The Wall Street Journal highlights a U.S. Justice Department investigation against a California couple and Sichuan-based conglomerate Pangang Group which, according to the government, marks the first time U.S. officials have filed criminal espionage charges against a state-owned foreign company:
Federal agents were searching Walter and Christina Liew’s home here last July for evidence of corporate espionage when a safe deposit box key caught their attention. They asked Ms. Liew if she knew where the bank was located. Her husband told her in Chinese to say she didn’t, according to an account later given by federal prosecutors.
An agent who understood Chinese picked up on the exchange and followed Ms. Liew as she left the house, drove to an Oakland bank and tried to empty a safe deposit box the key fit. The box, according to prosecutors, contained documents outlining a more than decadelong plot to steal DuPont Co. corporate secrets and sell them to a Chinese government-owned company.
Chinese state-owned companies, including Pangang, a conglomerate based in Panzhihua in Sichuan Province, talked for years with DuPont about opening a joint-venture titanium plant in China, say people familiar with the matter, but a deal was never worked out.

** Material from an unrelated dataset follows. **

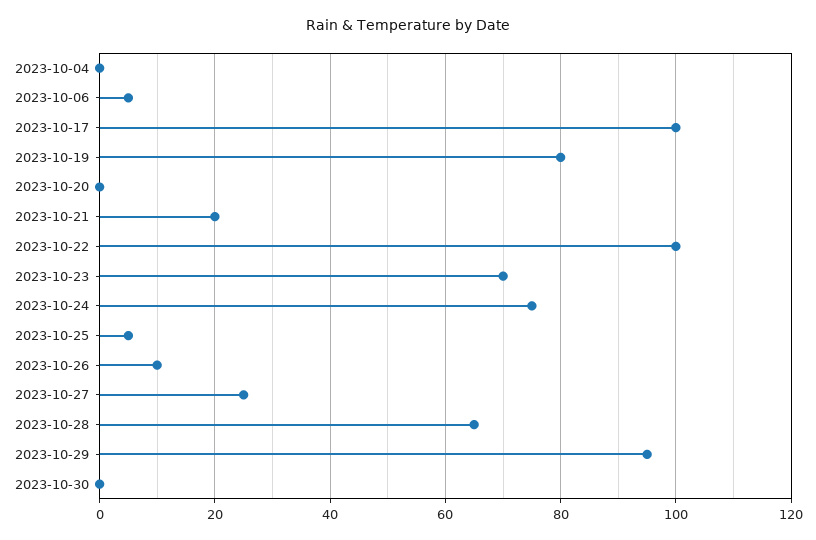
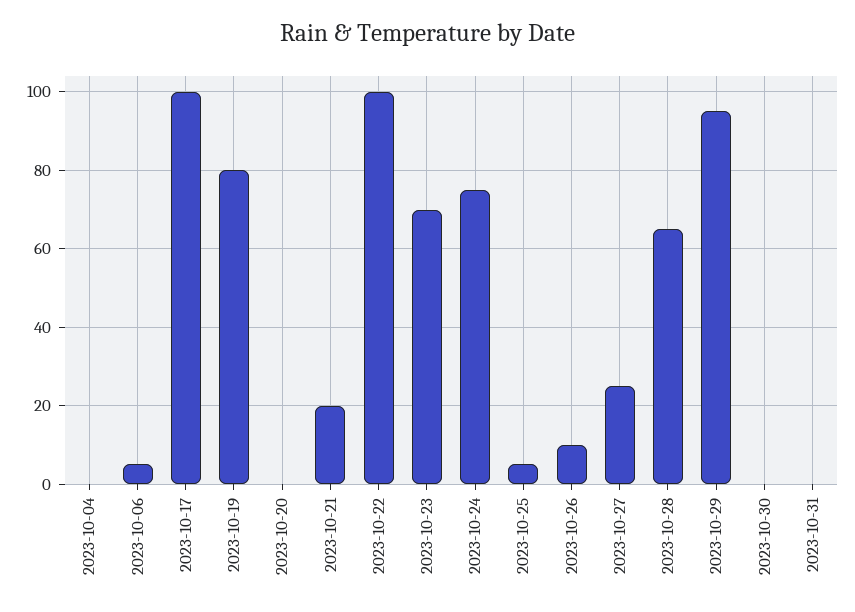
2023-10-31: none -> 0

In the 1990s, according to documents confiscated from Mr. Liew in Orinda last summer and since filed in federal district court in San Francisco, Pangang and Chinese-government officials started asking businessmen to procure DuPont’s proprietary titanium-production methods.
A spokesman for the Chinese embassy in Washington called that assertion “groundless,” saying: “There would not be any kind of instruction or request to Chinese businessmen. They behave on their own behalf.” He said the DuPont case is a business dispute and the businessmen involved “have no connection to the Chinese government.”
Among the DuPont employees alleged to have had a hand in the corporate espionage, according to court filings and WSJ sources, 36-year DuPont veteran Tze Chao pleaded guilty last week to stealing trade secrets. News of the DuPont case comes exactly one month after a Chicago judge ruled that a Chinese-born former Motorola software engineer had stolen secrets from the company, though the judge acquitted her on charges that she did so to benefit a Chinese company and the People’s Liberation Army.